Re: Review/Pull Request: Adding new CRC32C implementation for IBM S390X

From: John Naylor <johncnaylorls(at)gmail(dot)com>
To: Eduard Stefes <Eduard(dot)Stefes(at)ibm(dot)com>
Cc: "pgsql-hackers(at)lists(dot)postgresql(dot)org" <pgsql-hackers(at)lists(dot)postgresql(dot)org>, "brueckner(at)linux(dot)ibm(dot)com" <brueckner(at)linux(dot)ibm(dot)com>, "iii(at)linux(dot)ibm(dot)com" <iii(at)linux(dot)ibm(dot)com>
Subject: Re: Review/Pull Request: Adding new CRC32C implementation for IBM S390X
Date: 2025-06-02 04:48:11
Message-ID: CANWCAZYKH3jXb1YfYpwfuMe2AJAZJHHYcJAAvx96HeOSzOrHOQ@mail.gmail.com
Views: Whole Thread | Raw Message | Download mbox | Resend email
Thread:
Lists: pgsql-hackers

On Sat, May 31, 2025 at 2:41 AM Eduard Stefes <Eduard(dot)Stefes(at)ibm(dot)com> wrote:
>
> On Thu, 2025-05-08 at 05:23 +0700, John Naylor wrote:
>
> > This case is a bit different, since Arm can compute hardware CRC on
> > any input size.

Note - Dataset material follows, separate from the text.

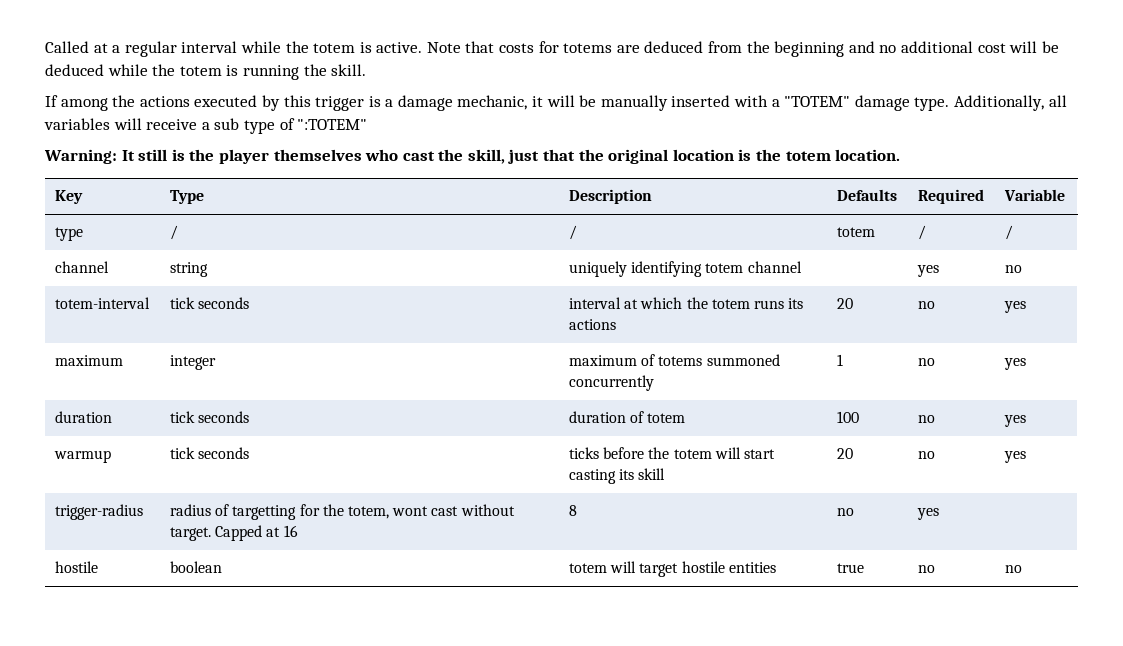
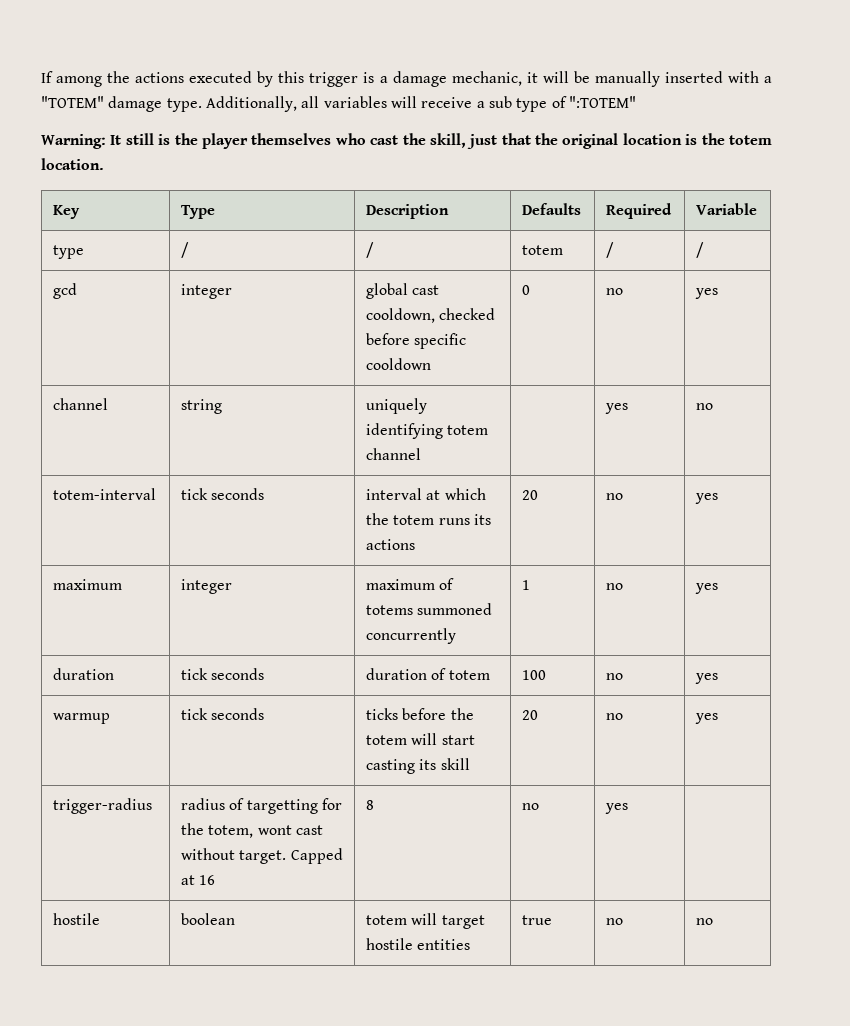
- Called at a regular interval while the totem is active. Note that costs for totems are deduced from the beginning and no additional cost will be deduced while the totem is running the skill.
+ gcd | integer | global cast cooldown, checked before specific cooldown | 0 | no | yes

The fast path here is only guaranteed to be taken at
> > inputs of 79 bytes or bigger, with the 64-byte main loop and 16-byte
> > alignment. For larger inputs, an indirect call shouldn't matter, so
> > to
> > keep it simple I'd recommend having only the runtime check. And for
> > smaller inputs call sb8 directly -- this will avoid the indirect call
> > which in turn just jumps to sb8. This is important because the server
> > computes CRC on a 20-byte input for the WAL record header while
> > holding a lock.
>
> I worked on the code and got it working on 16 byte chunks so the WAL
> writes will directly benefit from this. I will try to calculate and add
> the polynomials for the smaller chunks. Maybe we where wrong and we
> will still see a speed improvement, also for the smaller pieces.
> However that is something that I cannot tackle immediately. I'll come
> back to this in the summer.

The measurements from your previous message used 16-byte chunks -- did
that have the necessary constants to get the correct answer?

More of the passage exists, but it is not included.